We typically write a context as \(x_1 : s_1, \ldots, x_n : s_n\).

Definition 3 A term of sort \(s \in \mathcal{S}\) in context \(x_1 : s_1, \ldots, x_n : s_n\) is inductively defined to either be:

  • \(\mathtt{var}(i)\) for \(i \in \{1,\ldots,n\}\) where \(s_i = s\)
  • \(\mathtt{ap}(f, t_1, \ldots, t_k)\), where \(f\) is a function symbol with sort \((\sigma_1,\ldots,\sigma_m; \sigma)\), where \(t_i\) is a term of sort \(\sigma_i\) and \(\sigma = s\).

Example 2 Consider the context \(g: M, h: M, x: X\).
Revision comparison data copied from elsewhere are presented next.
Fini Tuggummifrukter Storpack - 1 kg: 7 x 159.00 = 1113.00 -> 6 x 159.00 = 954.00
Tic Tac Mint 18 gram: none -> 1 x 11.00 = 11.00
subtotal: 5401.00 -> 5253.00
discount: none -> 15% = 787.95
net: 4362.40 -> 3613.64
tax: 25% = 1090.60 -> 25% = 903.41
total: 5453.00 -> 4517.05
Then the term we might write informally as \((g \ast h) \cdot x\) would formally be

\[ \mathtt{ap}(\cdot, \mathtt{ap}(\ast, \mathtt{var}(1), \mathtt{var}(2)), \mathtt{var}(3)) \]

Algebraic theories

Definition 4 An equation in an algebraic signature is pair of a context and two terms of the same sort in that context.

Definition 5 An algebraic theory consists of an algebraic signature along with a collection of equations in that signature.
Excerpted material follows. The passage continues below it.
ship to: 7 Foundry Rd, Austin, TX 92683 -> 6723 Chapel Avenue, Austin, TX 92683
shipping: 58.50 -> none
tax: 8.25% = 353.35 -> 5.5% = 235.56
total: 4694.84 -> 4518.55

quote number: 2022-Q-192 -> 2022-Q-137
Example 3 The theory of monoid actions consists of the signature of monoid actions, along with the equations:

\[ a * (b * c) = (a * b) * c \dashv [a: M, b: M, c: M] \] \[ a * e = a \dashv [a : M] \] \[ e * a = a \dashv [a : M] \] \[ (a * b) \cdot x = a \cdot (b \cdot x) \dashv [a : M, b : M, x : X] \]

Substitutions

Definition 6 If \(\Gamma = [x_1 : s_1, \ldots, x_n : s_n]\) and \(\Delta = [y_1 : t_1, \ldots, y_m : t_m]\) are both contexts, then a substitution \(\phi\) from \(\Gamma\) to \(\Delta\) is a term \(\phi(i)\) of sort \(s_i\) in context \(\Delta\) for each \(i \in \{1,\ldots,n\}\).

Example 4 There is a substitution in the theory of rings from \(a : R, b : R\) to the empty context, given by \(a \mapsto 3, b \mapsto 2\).

Proposition 1 Given a term \(t\) in a context \(\Gamma\) and a substitution \(\phi\) from \(\Gamma\) to \(\Delta\), we can define a term \(\phi^\ast(t)\) in context \(\Delta\) in such a way that

  • \(\phi^\ast(\mathtt{var}(i)) = \phi(i)\)
  • \(\phi^\ast(\mathtt{ap}(f, t_1, \ldots, t_k)) = \mathtt{ap}(f, \phi^\ast(t_1), \ldots, \phi^\ast(t_k))\)

Example 5 Applying the substitution from Example 4 to the term \(ab + b\) creates the term \((3)(2) + 2\).

Many concepts are algebraic theories

  • semigroup, monoid, group, Abelian group
  • C-sets, i.e. copresheaves (only unary function symbols)
  • semigroup action, monoid action, group action, abelian group action
  • group action of a fixed group (single-sorted, with a function symbol for each group element)
  • rig, rommutative rig, ring, Commutative rig
  • rig with a module over it
  • rational/real/complex vector space (with a function symbol for each number)
  • rational/real/complex algebra

Lawvere theories

Definition 7 A Lawvere theory consists of

  • a set \(\mathcal{S}\)
  • a category \(T\) with finite products
  • a product-preserving, identity on objects functor \((\mathsf{FinSet}/\mathcal{S})^{\mathrm{op}} \to T\)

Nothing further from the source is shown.